(Thread) Just read this good sharp essay by @jessesingal from last year on the over-the-top reaction to Dave Chappelle's special "Sticks and Stones." https://jessesingal.substack.com/p/when-we-argue-about-dave-chappelle
He touches on lots of different debates on which there's lots of room for reasonable people to disagree but the overall point about how and why this stuff is bad for comedy is clearly right. As is the class analysis of journalism at the end. And this bit is particularly well-put:
It should be read in conjunction with @buffsoldier_96's excellent essay on Chappelle, which also gets into the other half of the equation of why the comedy wars are bad for comedy--ideologically driven anti-woke comedy is insufferable. https://areomagazine.com/2019/11/13/dave-chappelle-and-comedy/
And of course Michael's comment in "Against the Web" about how we can and should walk and chew bubblegum on this whole range of topics is correct and important.

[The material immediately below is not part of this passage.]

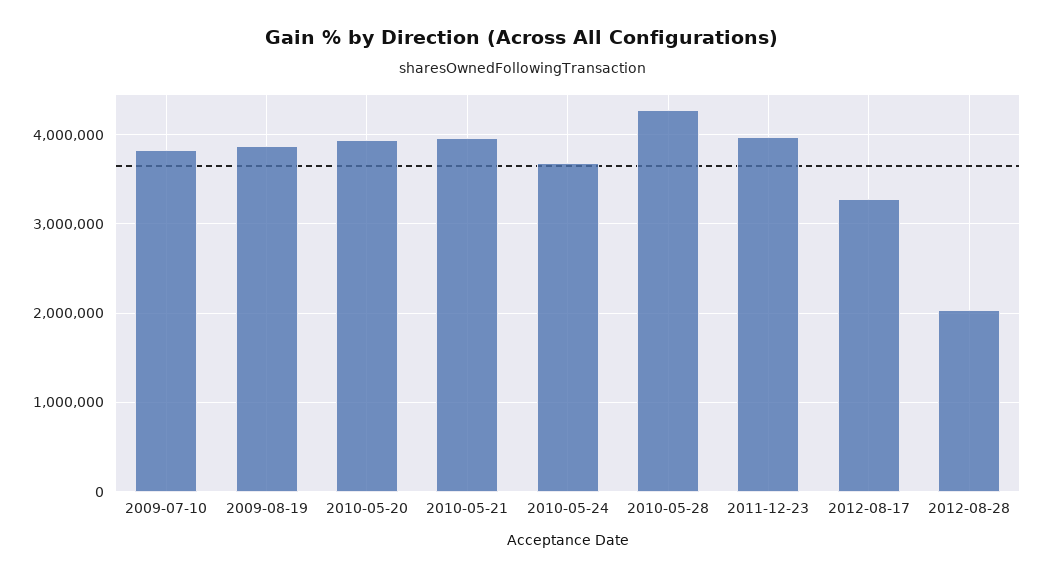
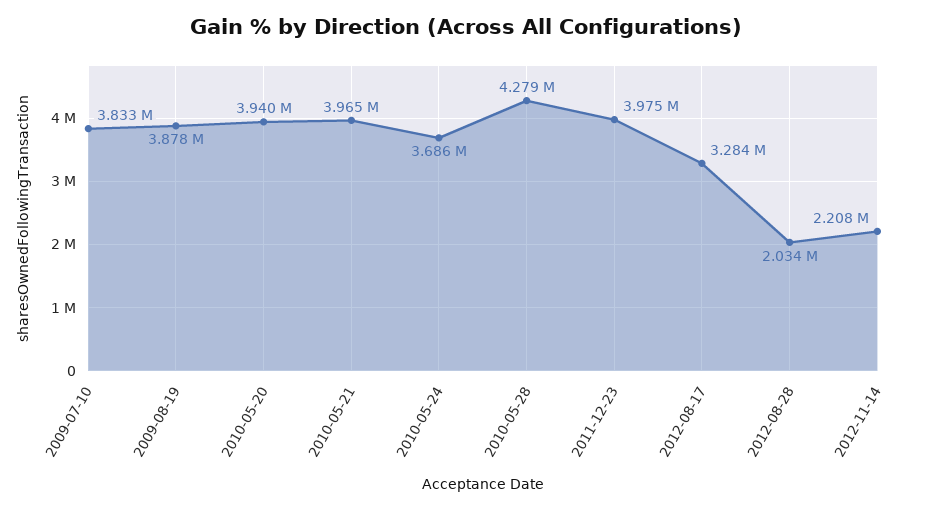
2012-11-14: none -> 2208000

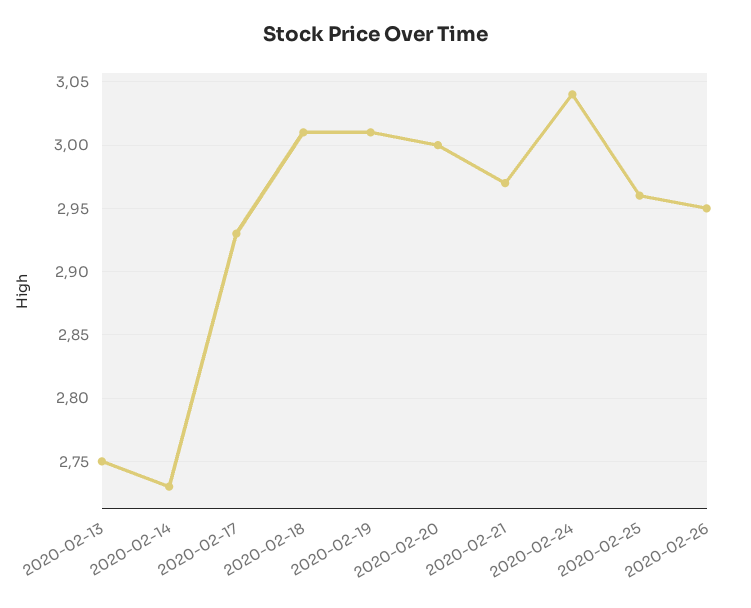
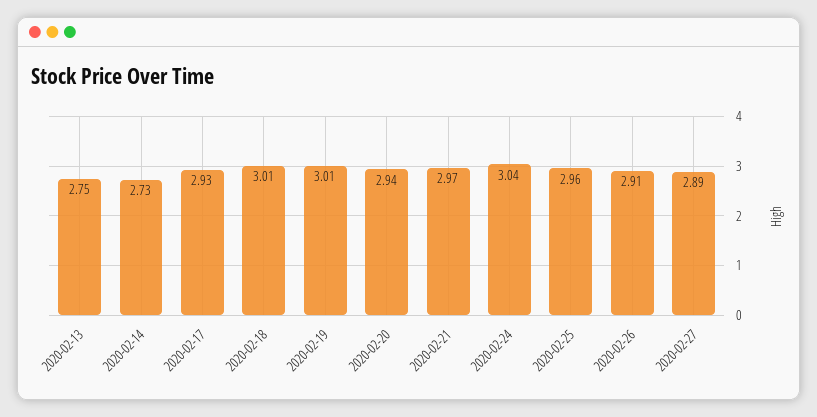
2020-02-20: 3 -> 2.94
2020-02-26: 2.95 -> 2.91
2020-02-27: none -> 2.89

My emphasis in my own book, especially after the initial comedy chapter, is on how the whole cluster of left pathologies that "canceling comedians" stands in for are worth combating because they alienate so many of the people we need to persuade. https://redemmas.org/titles/34877-canceling-comedians-while-the-world-burns--a-critique-of-the-contemporary-left
In other words, it needs to be combated precisely *because* other issues are more important and this stuff makes it harder to build a movement of the vast majority of society to tackle those much bigger problems.
That said, I am enough of a standup fan to be somewhat interested in the narrow topic of the culture war about comedy for its own sake, and Singal and Leonard are both essential reading there.
I quote Leonard extensively in the comedy chapter of the book and if Singal had written his a few months earlier I would have referenced that too.